Trained immunity inducers in cancer immunotherapy.

机构信息

Vaccine Branch, Center for Cancer Research, National Cancer Institute, National Institutes of Health (NIH), Bethesda, MD, United States.

出版信息

Front Immunol. 2024 Jul 16;15:1427443. doi: 10.3389/fimmu.2024.1427443. eCollection 2024.

Abstract

While most of the cancer immunotherapy strategies engage adaptive immunity, especially tumor-associated T cells, the small fraction of responding patients and types of cancers amenable, and the possibility of severe adverse effects limit its usage. More effective and general interventions are urgently needed.

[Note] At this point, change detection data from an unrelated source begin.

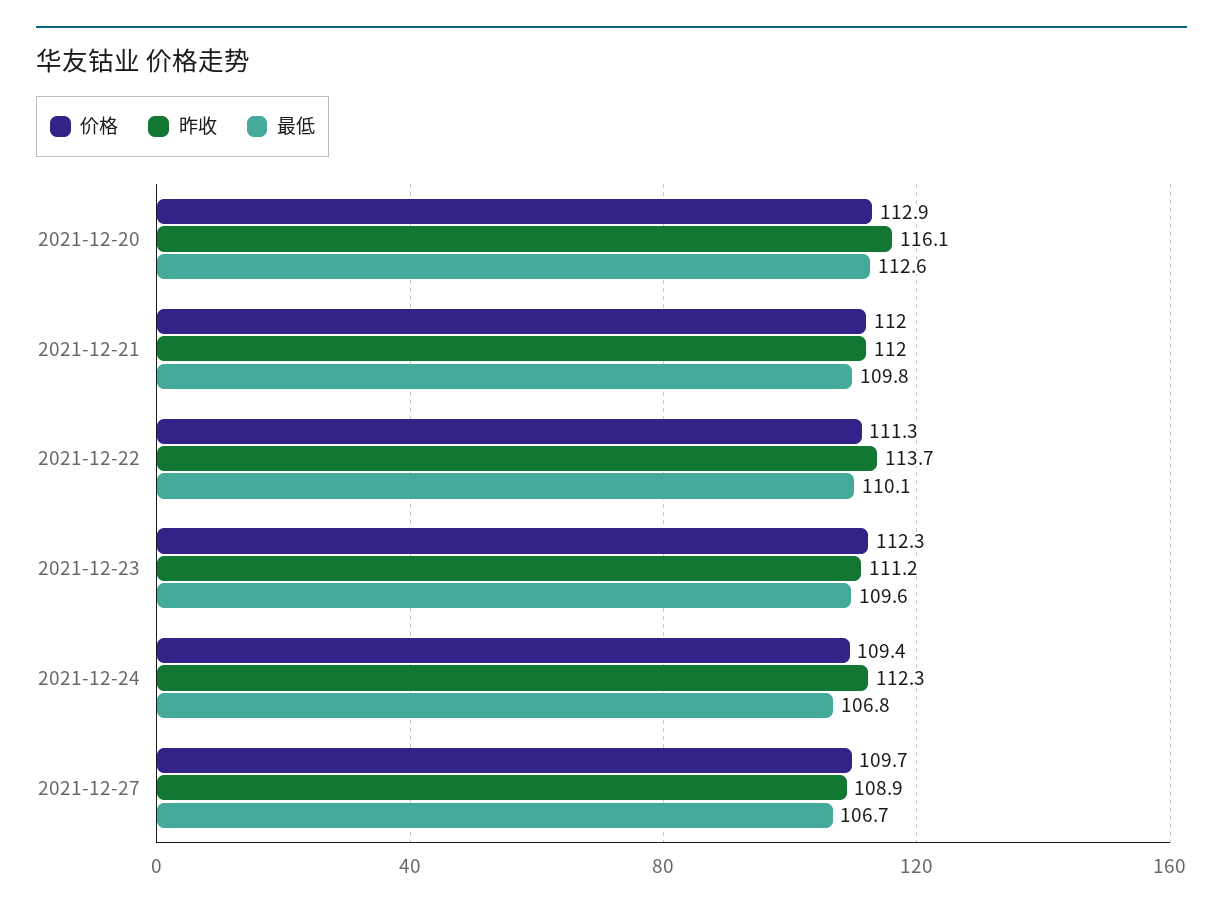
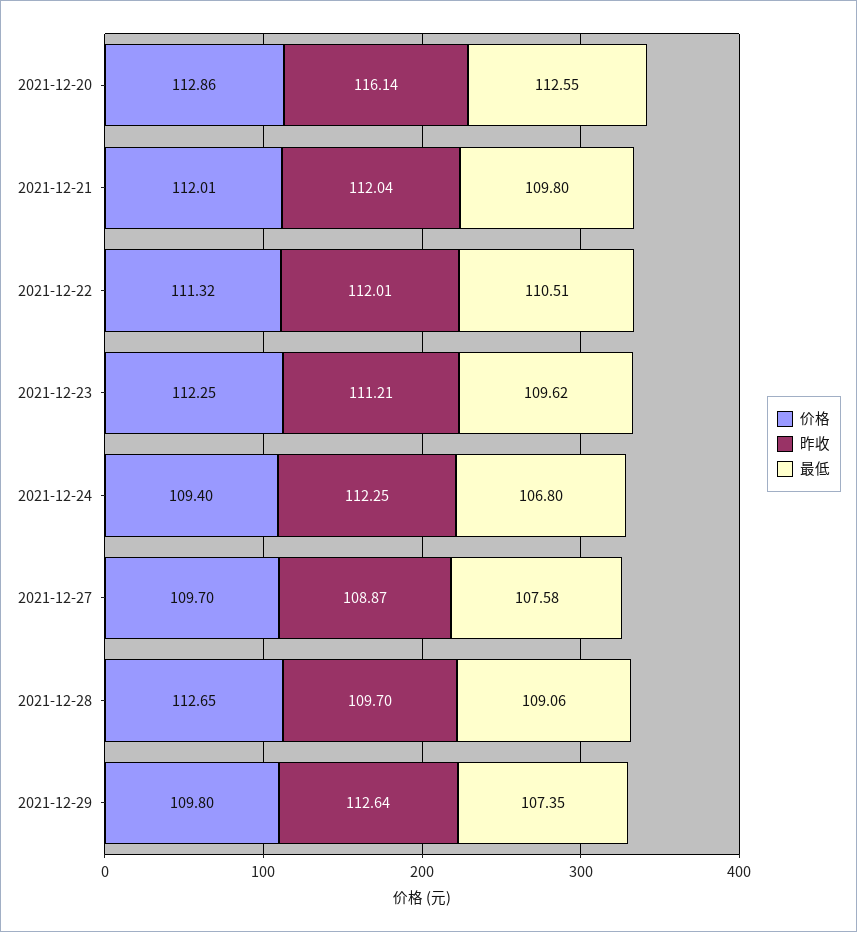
昨收, 2021-12-22: 113.7 -> 112.01
最低, 2021-12-22: 110.1 -> 110.51
最低, 2021-12-27: 106.7 -> 107.58
价格, 2021-12-28: none -> 112.65
昨收, 2021-12-28: none -> 109.7
最低, 2021-12-28: none -> 109.06
价格, 2021-12-29: none -> 109.8
昨收, 2021-12-29: none -> 112.64
最低, 2021-12-29: none -> 107.35

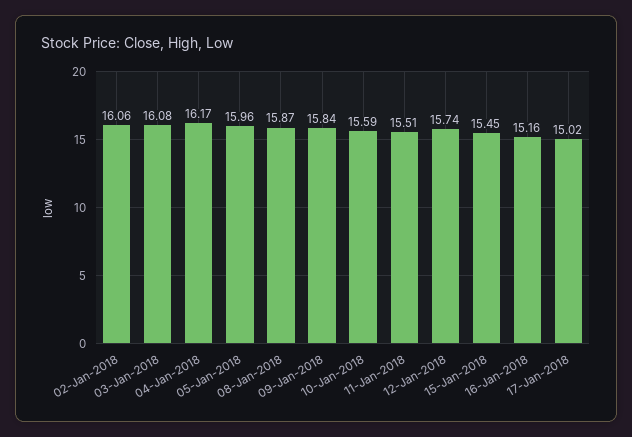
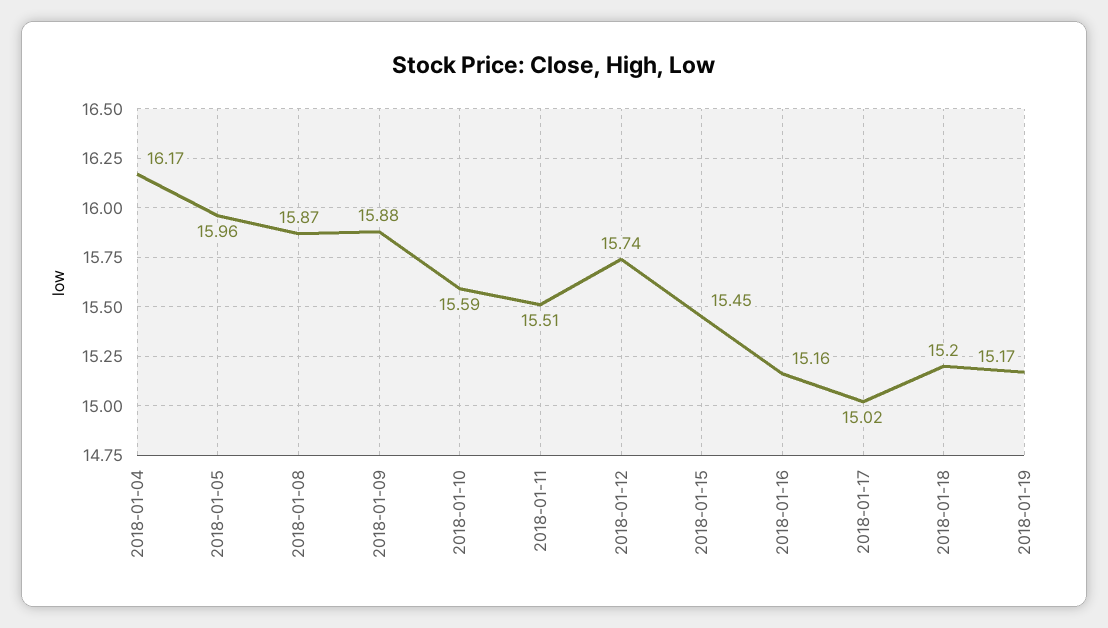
02-Jan-2018: 16.06 -> none
03-Jan-2018: 16.08 -> none
09-Jan-2018: 15.84 -> 15.88
2018-01-18: none -> 15.2
2018-01-19: none -> 15.17

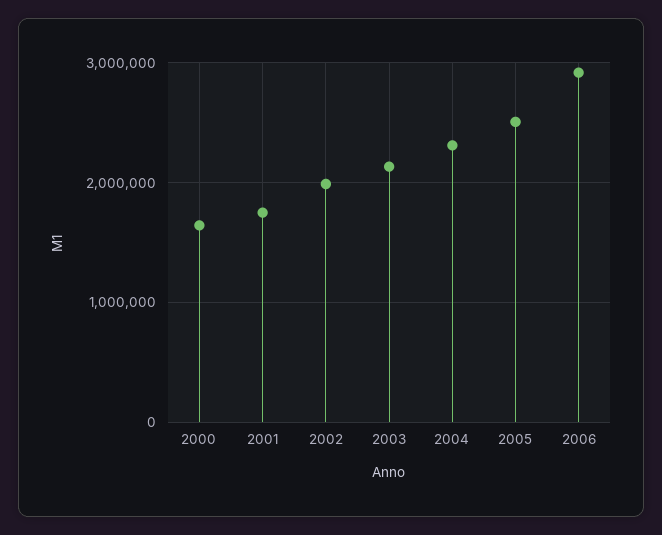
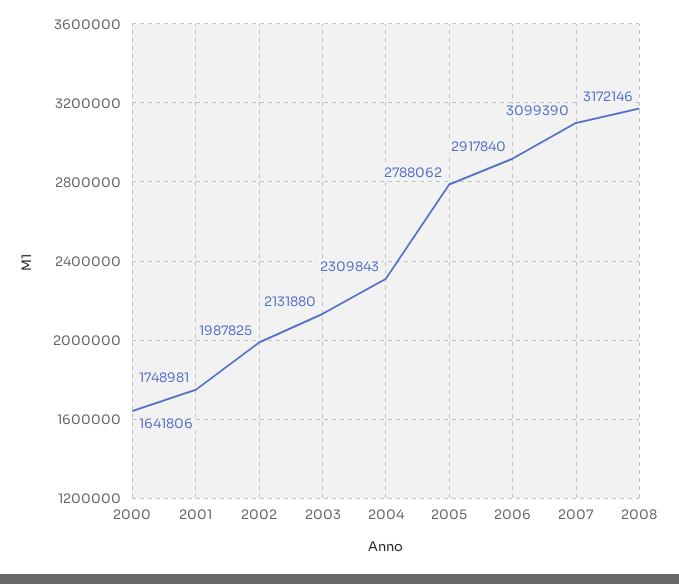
2005: 2500000 -> 2788062
2007: none -> 3099390
2008: none -> 3172146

Recently, a de facto innate immune memory, termed 'trained immunity', has become a new research focal point, and promises to be a powerful tool for achieving long-term therapeutic benefits against cancers. Trained immunity-inducing agents such as BCG and fungal glucan have been shown to be able to avert the suppressive tumor microenvironment (TME), enhance T cell responses, and eventually lead to tumor regression. Here, we review the current understating of trained immunity induction and highlight the critical roles of emergency granulopoiesis, interferon γ and tissue-specific induction. Preclinical and clinical studies that have exploited trained immunity inducers for cancer immunotherapy are summarized, and repurposed trained immunity inducers from other fields are proposed. We also outline the challenges and opportunities for trained immunity in future cancer immunotherapies. We envisage that more effective cancer vaccines will combine the induction of trained immunity with T cell therapies.

摘要

虽然大多数癌症免疫疗法策略都涉及适应性免疫,特别是肿瘤相关 T 细胞,但只有一小部分患者对其有反应,且适用的癌症类型有限,而且还存在严重不良反应的可能性,这限制了其应用。因此,迫切需要更有效和更通用的干预措施。最近,一种事实上的固有免疫记忆,称为“训练免疫”,已成为新的研究焦点,并有望成为实现针对癌症的长期治疗获益的有力工具。已证明卡介苗和真菌葡聚糖等诱导训练免疫的制剂能够避免抑制性肿瘤微环境(TME),增强 T 细胞反应,最终导致肿瘤消退。在这里,我们综述了训练免疫诱导的现有理解,并强调了应急粒细胞生成、干扰素 γ 和组织特异性诱导的关键作用。总结了利用训练免疫诱导剂进行癌症免疫治疗的临床前和临床研究,并提出了其他领域的再利用训练免疫诱导剂。我们还概述了训练免疫在未来癌症免疫治疗中的挑战和机遇。我们设想,更有效的癌症疫苗将结合诱导训练免疫和 T 细胞疗法。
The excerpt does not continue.